Work to be completed: Copy each line below containing "subtotal".

##### Input material #####

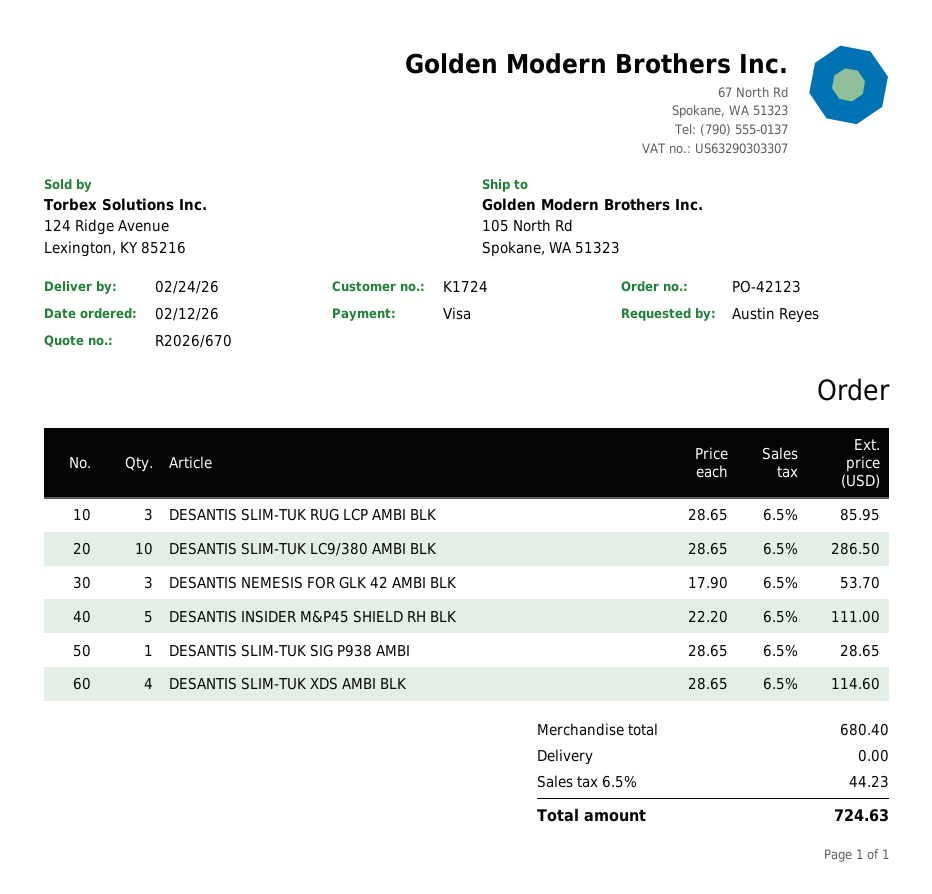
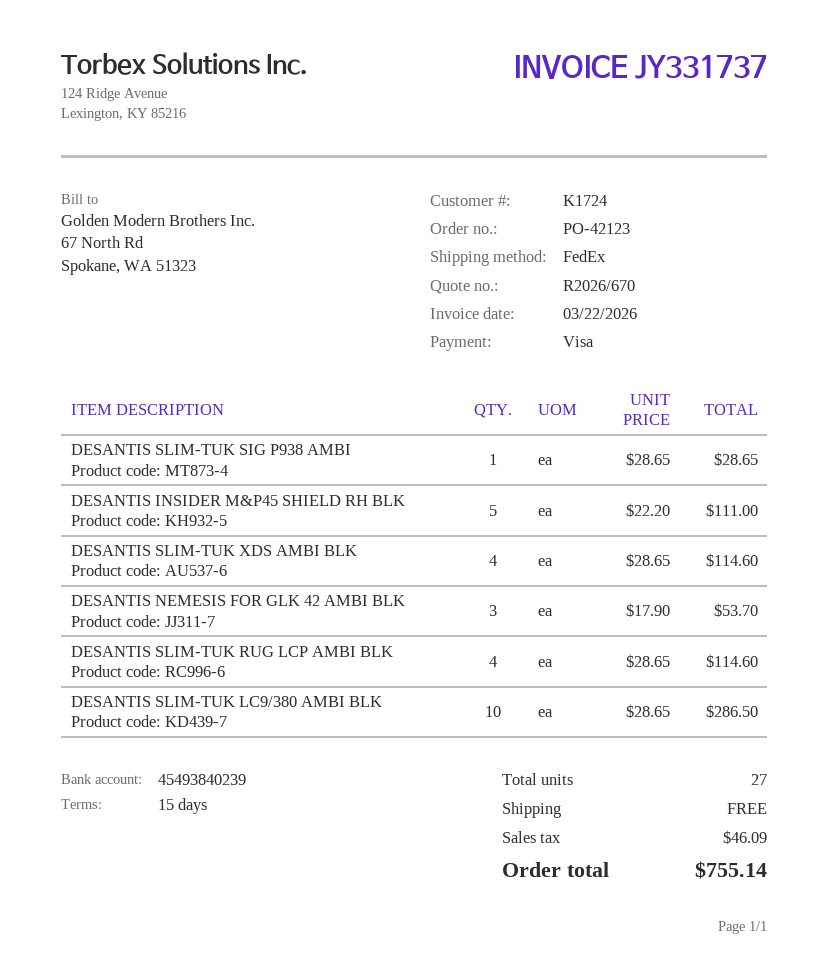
DESANTIS SLIM-TUK RUG LCP AMBI BLK: 3 x 28.65 = 85.95 -> 4 x 28.65 = 114.60
tax: 44.23 -> 46.09
total: 724.63 -> 755.14

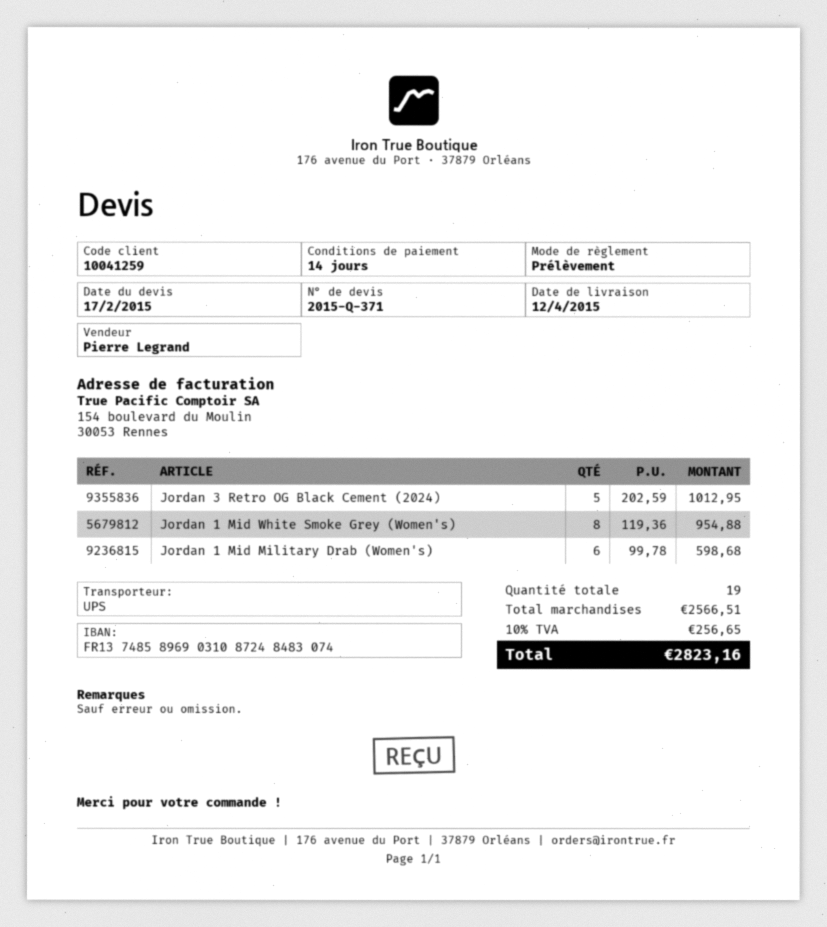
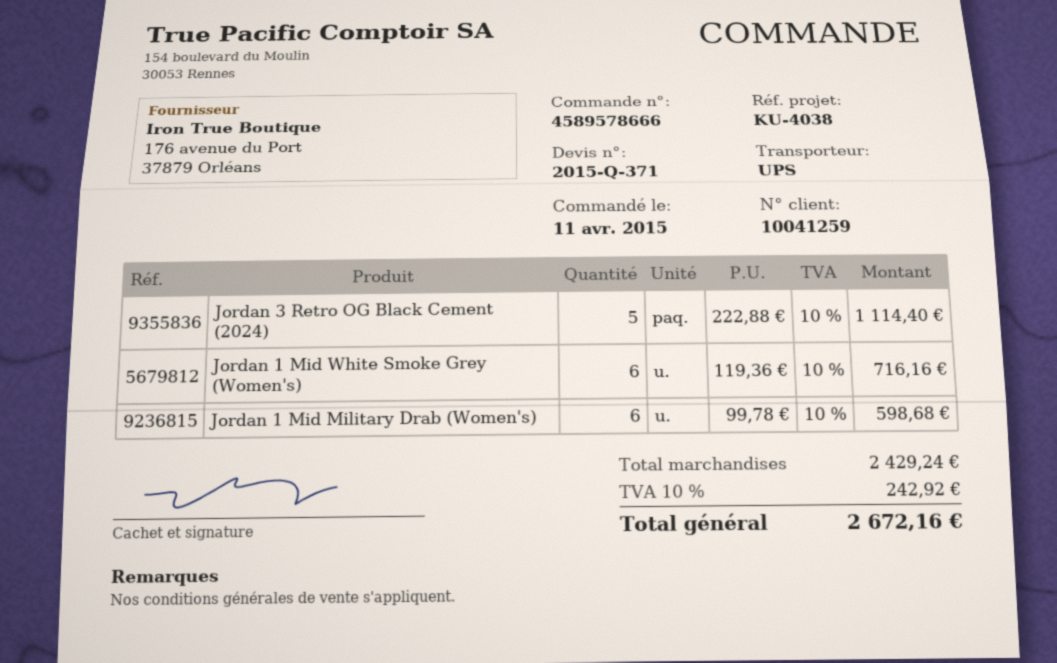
Jordan 3 Retro OG Black Cement (2024): 5 x 202.59 = 1012.95 -> 5 x 222.88 = 1114.40
Jordan 1 Mid White Smoke Grey (Women's): 8 x 119.36 = 954.88 -> 6 x 119.36 = 716.16
subtotal: 2566.51 -> 2429.24
tax: 10% = 256.65 -> 10% = 242.92
total: 2823.16 -> 2672.16

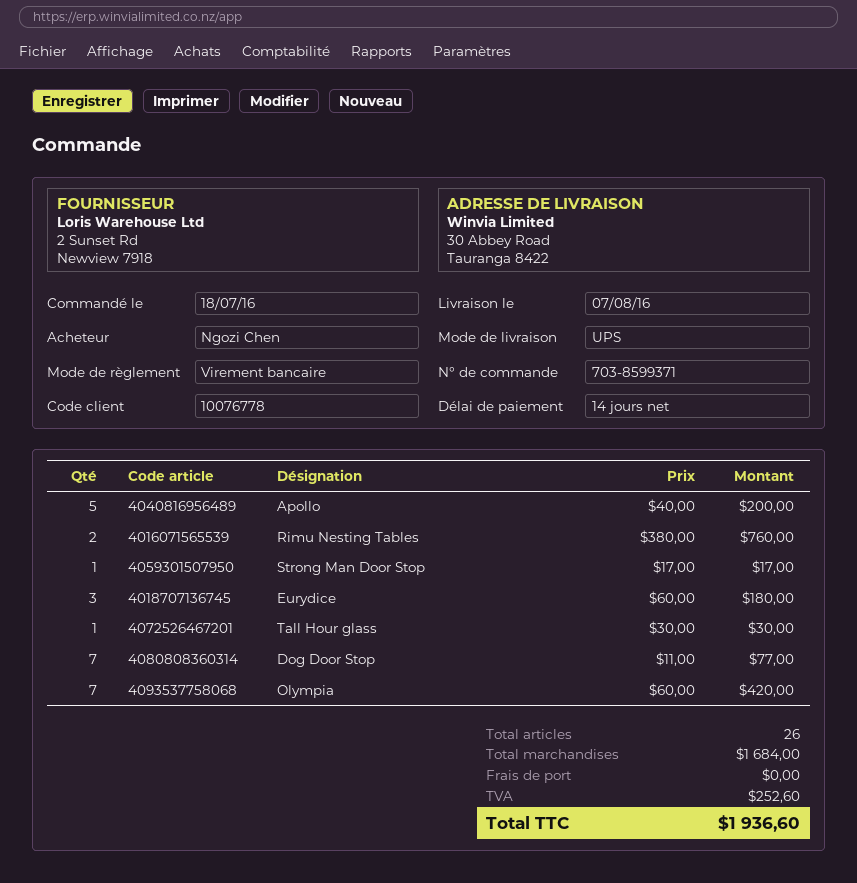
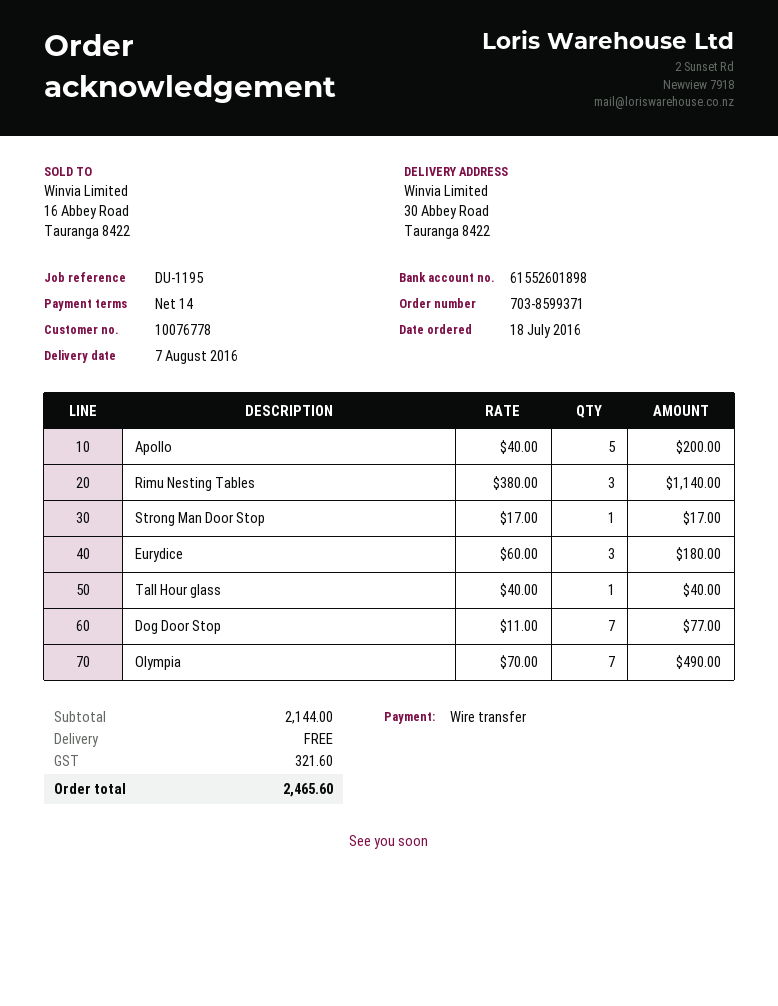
Rimu Nesting Tables: 2 x 380.00 = 760.00 -> 3 x 380.00 = 1140.00
Tall Hour glass: 1 x 30.00 = 30.00 -> 1 x 40.00 = 40.00
Olympia: 7 x 60.00 = 420.00 -> 7 x 70.00 = 490.00
subtotal: 1684.00 -> 2144.00
tax: 252.60 -> 321.60
total: 1936.60 -> 2465.60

#####

Reply to the task:
subtotal: 2566.51 -> 2429.24
subtotal: 1684.00 -> 2144.00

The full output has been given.